The terminal 9 may provide the notification information to the user. Specifically, the terminal 9 may output voice based on voice data, and display a list of images of task target objects and labels, for example. For example, the terminal 9 may display the list on a user interface for causing the user to confirm whether or not labels of the automatically registered task target objects and the sort of the labels are different from the recognition of the user (hereinafter, referred to as confirmation UI). As a result, for example, the terminal 9 may confirm the labels of the automatically registered task target objects for the user. When a user instruction for tagging, editing, and the like is input to the confirmation UI, the terminal 9 may transmit information related to the input (hereinafter, referred to as confirmation result information) to the transmitter-receiver 319. Furthermore, the terminal 9 may transmit the label information designated by the user to the transmitter-receiver 319 as a response to the notification information.
The determination unit 313 may determine that the recognition processing is inappropriate in response to the reception of the label information via the transmitter-receiver 319. That is, the determination unit 313 may determine whether or not the processing related to the task target object, that is, the recognition result of the task target object is appropriate based on the information related to the object disposed in the environment in accordance with the user instruction via the terminal 9.
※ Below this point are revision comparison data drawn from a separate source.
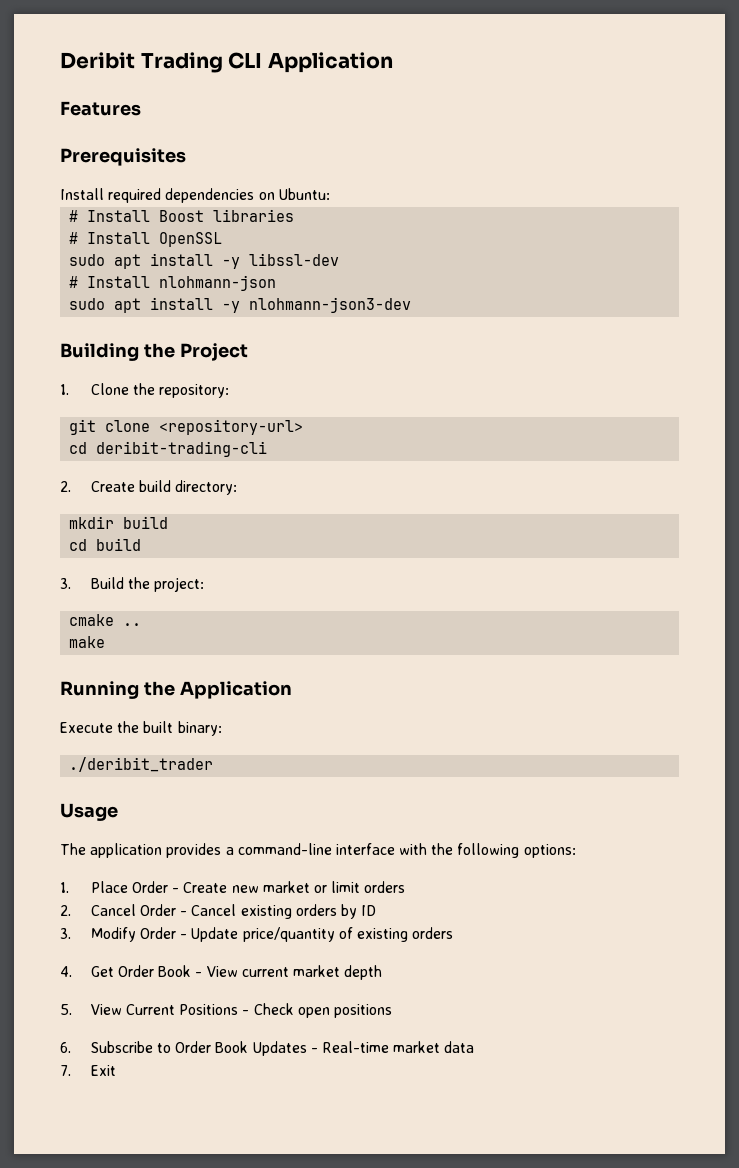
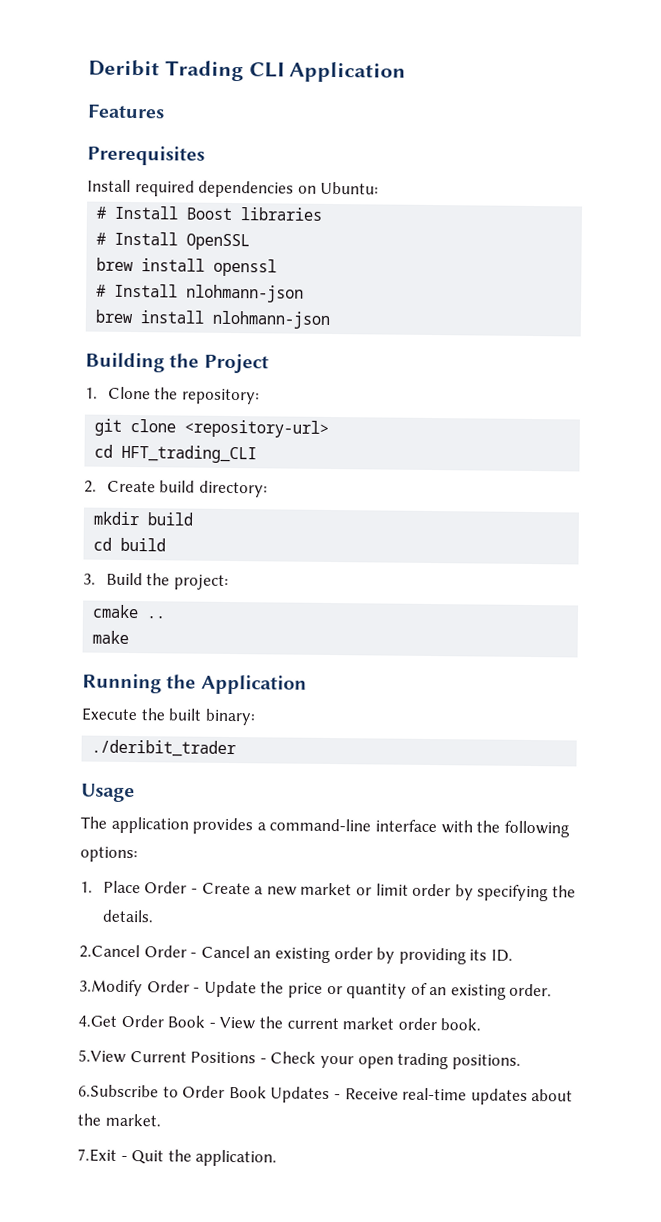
- sudo apt install -y libssl-dev
+ brew install openssl
  # Install nlohmann-json
- sudo apt install -y nlohmann-json3-dev
+ brew install nlohmann-json
- cd deribit-trading-cli
+ cd HFT_trading_CLI
- 1. Place Order - Create new market or limit orders
- 2. Cancel Order - Cancel existing orders by ID
- 3. Modify Order - Update price/quantity of existing orders
- 4. Get Order Book - View current market depth
- 5. View Current Positions - Check open positions
- 6. Subscribe to Order Book Updates - Real-time market data
- 7. Exit
+ 1. Place Order - Create a new market or limit order by specifying the details.
+ 2.Cancel Order - Cancel an existing order by providing its ID.
+ 3.Modify Order - Update the price or quantity of an existing order.
+ 4.Get Order Book - View the current market order book.
+ 5.View Current Positions - Check your open trading positions.
+ 6.Subscribe to Order Book Updates - Receive real-time updates about the market.
+ 7.Exit - Quit the application.

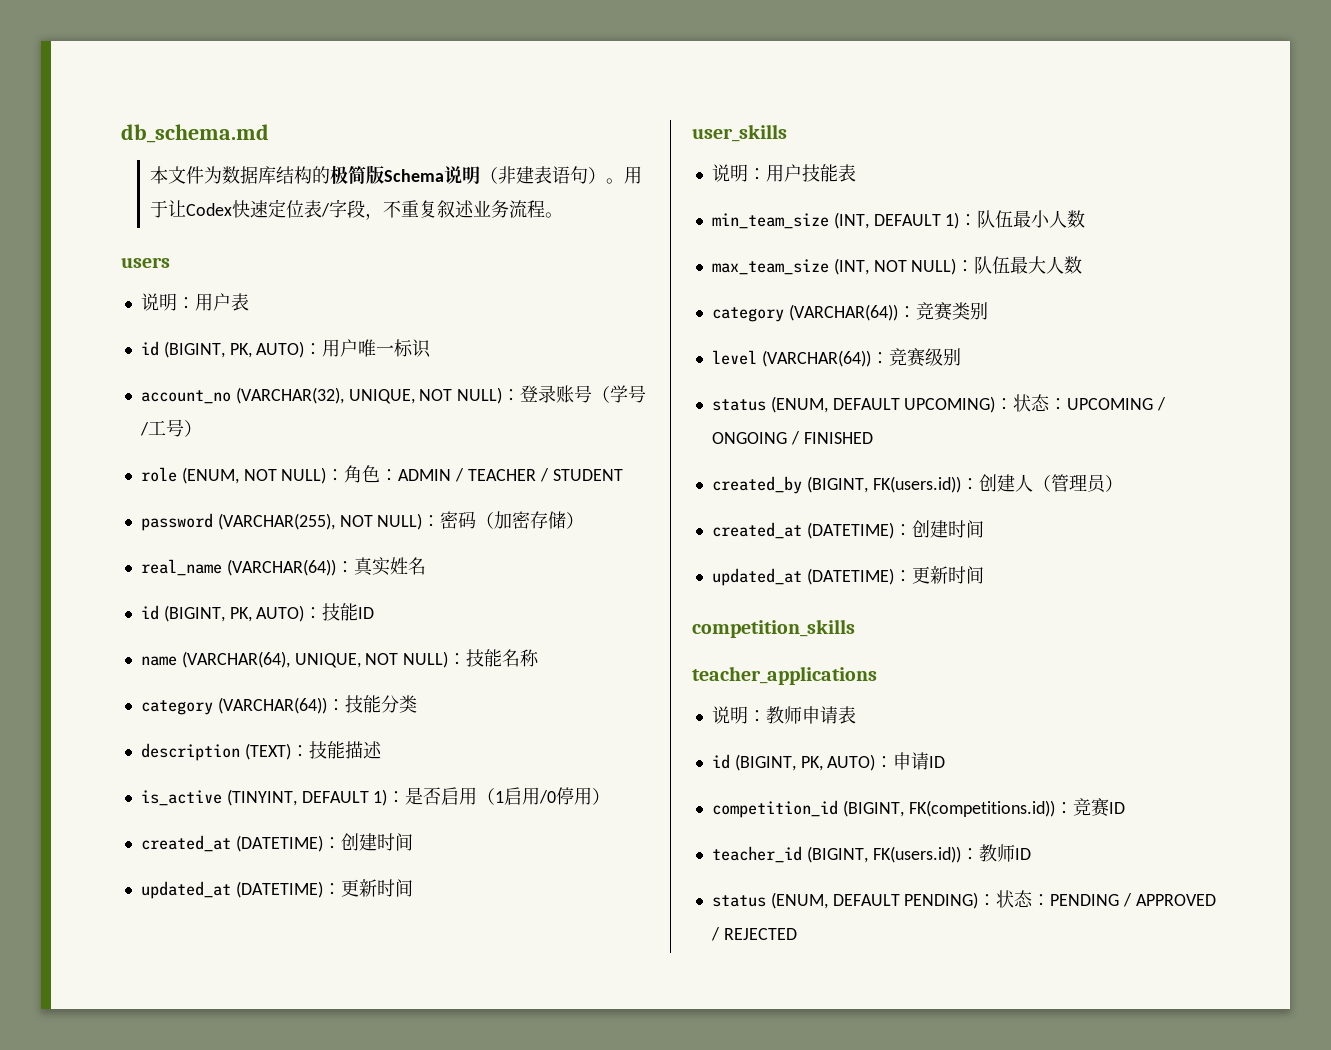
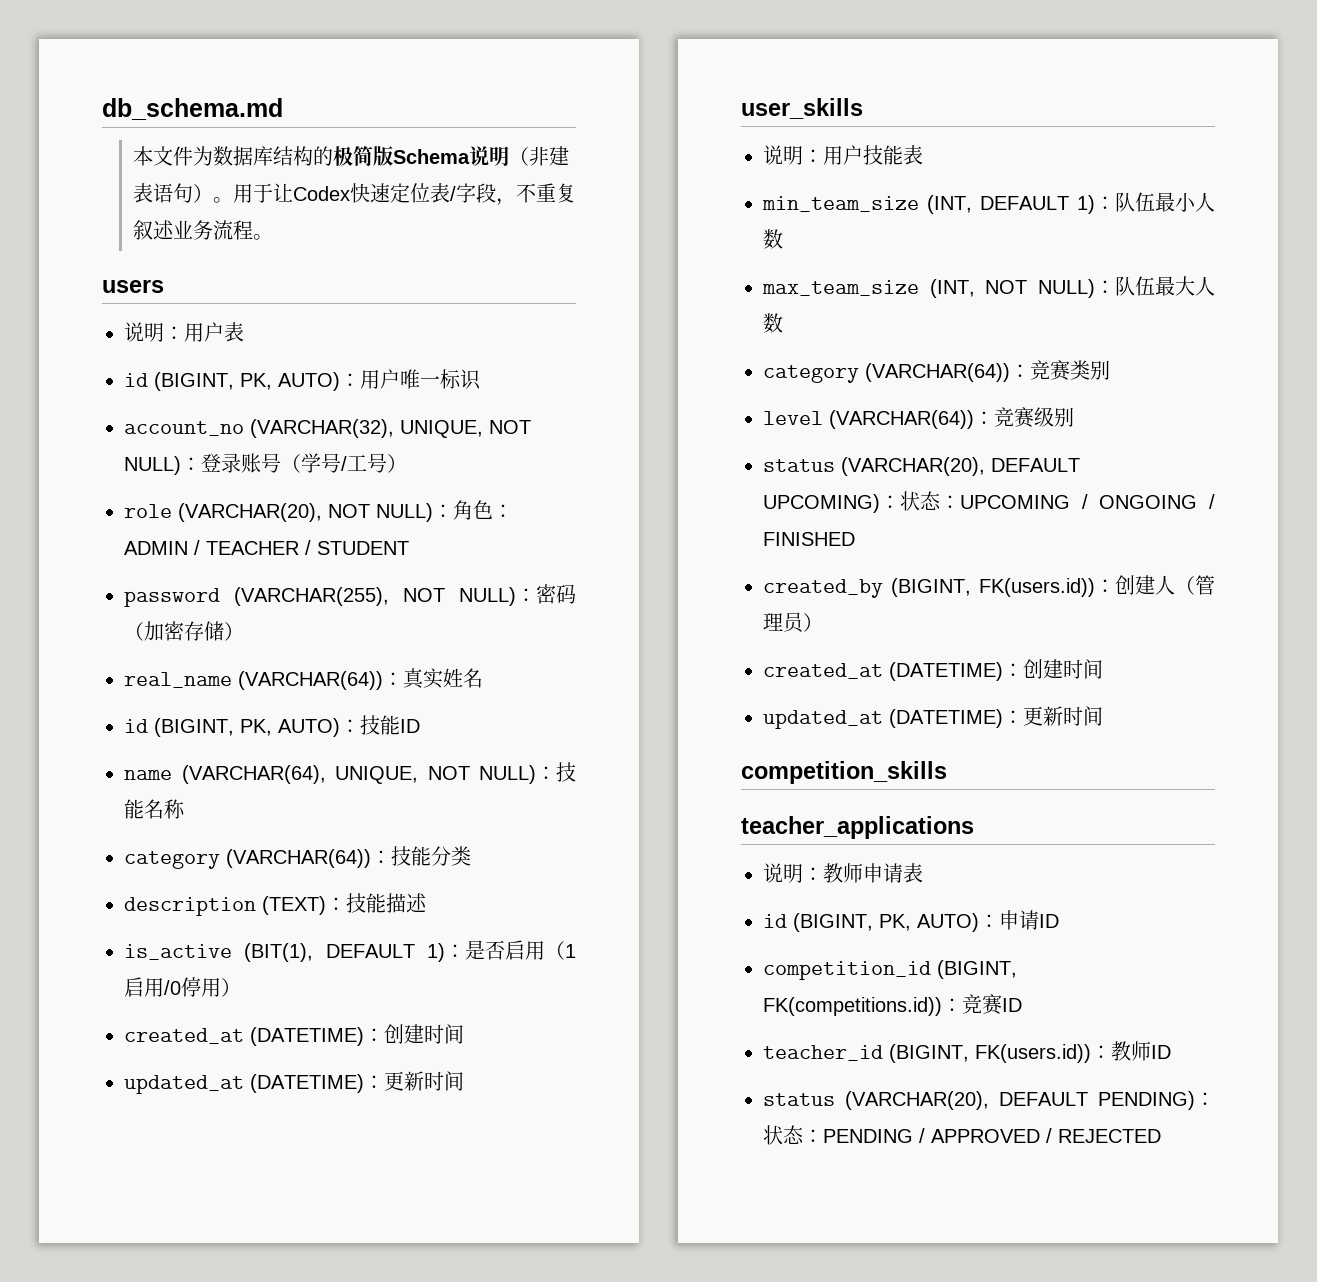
- role (ENUM, NOT NULL)：角色：ADMIN / TEACHER / STUDENT
+ role (VARCHAR(20), NOT NULL)：角色：ADMIN / TEACHER / STUDENT
- is_active (TINYINT, DEFAULT 1)：是否启用（1启用/0停用）
+ is_active (BIT(1), DEFAULT 1)：是否启用（1启用/0停用）
- status (ENUM, DEFAULT UPCOMING)：状态：UPCOMING / ONGOING / FINISHED
+ status (VARCHAR(20), DEFAULT UPCOMING)：状态：UPCOMING / ONGOING / FINISHED
- status (ENUM, DEFAULT PENDING)：状态：PENDING / APPROVED / REJECTED
+ status (VARCHAR(20), DEFAULT PENDING)：状态：PENDING / APPROVED / REJECTED

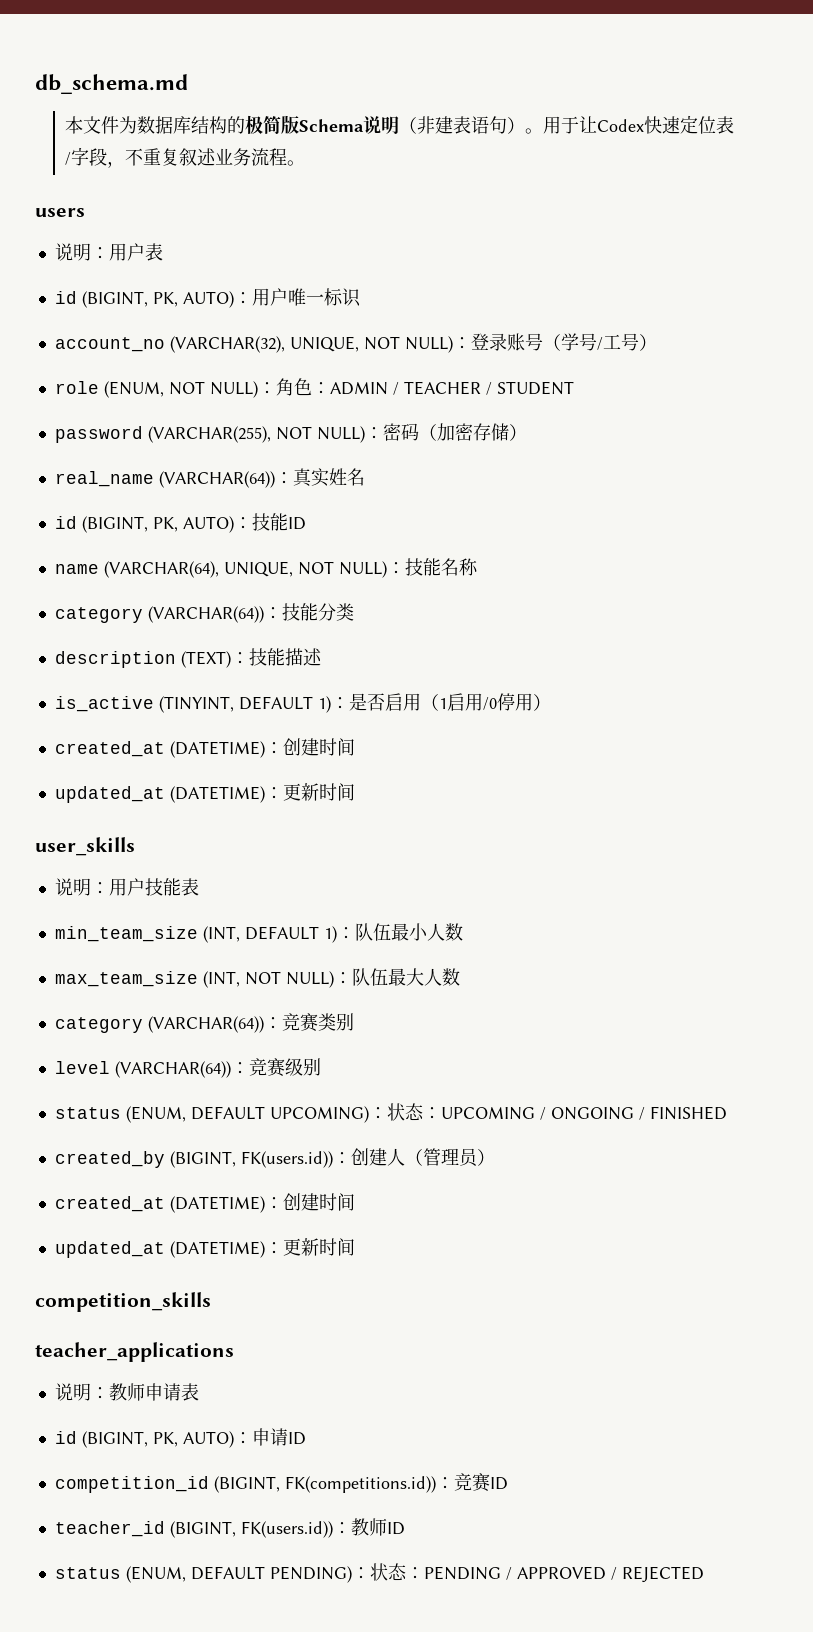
- role (VARCHAR(20), NOT NULL)：角色：ADMIN / TEACHER / STUDENT
+ role (ENUM, NOT NULL)：角色：ADMIN / TEACHER / STUDENT
- is_active (BIT(1), DEFAULT 1)：是否启用（1启用/0停用）
+ is_active (TINYINT, DEFAULT 1)：是否启用（1启用/0停用）
- status (VARCHAR(20), DEFAULT UPCOMING)：状态：UPCOMING / ONGOING / FINISHED
+ status (ENUM, DEFAULT UPCOMING)：状态：UPCOMING / ONGOING / FINISHED
- status (VARCHAR(20), DEFAULT PENDING)：状态：PENDING / APPROVED / REJECTED
+ status (ENUM, DEFAULT PENDING)：状态：PENDING / APPROVED / REJECTED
When the processing is determined to be inappropriate, the adder 321 may add the label information designated by the user to the data related to the task target object. The adder 321 may add the confirmation result information to the data on the corresponding task target object.
According to the information processing system 1 of the variation of the present embodiment, information for notifying the user of a label corresponding to an object may be transmitted to the terminal 9, label information designated by the user may be received from the terminal 9, and processing may be determined to be inappropriate in response to the reception of the label information. That is, the determination unit 313 may perform determination based on information transmitted by the user. This allows the label information designated by the user to be added to the data related to the object even when the degree of coincidence exceeds a threshold or when the threshold is set low. That is, even when the degree of coincidence exceeds the threshold in the recognition result of the object, the user can determine erroneous detection (false positive) of the recognition result by the recognition result provided to the user. As described above, according to the information processing system 1 of the variation, a label to be added to the task target object can be personalized in accordance with desire of the user regardless of the recognition result.
When a technical idea according to the embodiment is achieved by a method, in an information processing method, as illustrated in
When the technical idea according to the embodiment is achieved by a program, an information processing program may cause the computer 3 to determine whether or not processing related to an object disposed in an environment is appropriate based on information related to the object. When the processing is determined to be inappropriate, the information processing program may cause the computer 3 to add label information designated by the user to the data related to the object. Note that, in the information processing program, a part or the whole of the processing may be performed by one or a plurality of computers provided on a cloud, and the processing result may be transmitted to the moving object 2 and the terminal 9. A processing procedure, a processing content, an effect, and the like in the information processing program are similar to those in the embodiment, and thus description thereof is omitted.
When the technical idea according to the embodiment is achieved by a robot system, the robot system includes a robot 2 and the terminal 9. The robot 2 includes the determination unit 313 that determines whether or not processing related to an object disposed in an environment is appropriate based on information related to the object. When the processing is determined to be inappropriate, the terminal 9 transmits label information designated by the user to the robot 2. The robot 2 further includes the adder 321 that adds the label information to data related to the object. A processing procedure, a processing content, an effect, and the like in the robot system are similar to those in the embodiment, and thus description thereof is omitted.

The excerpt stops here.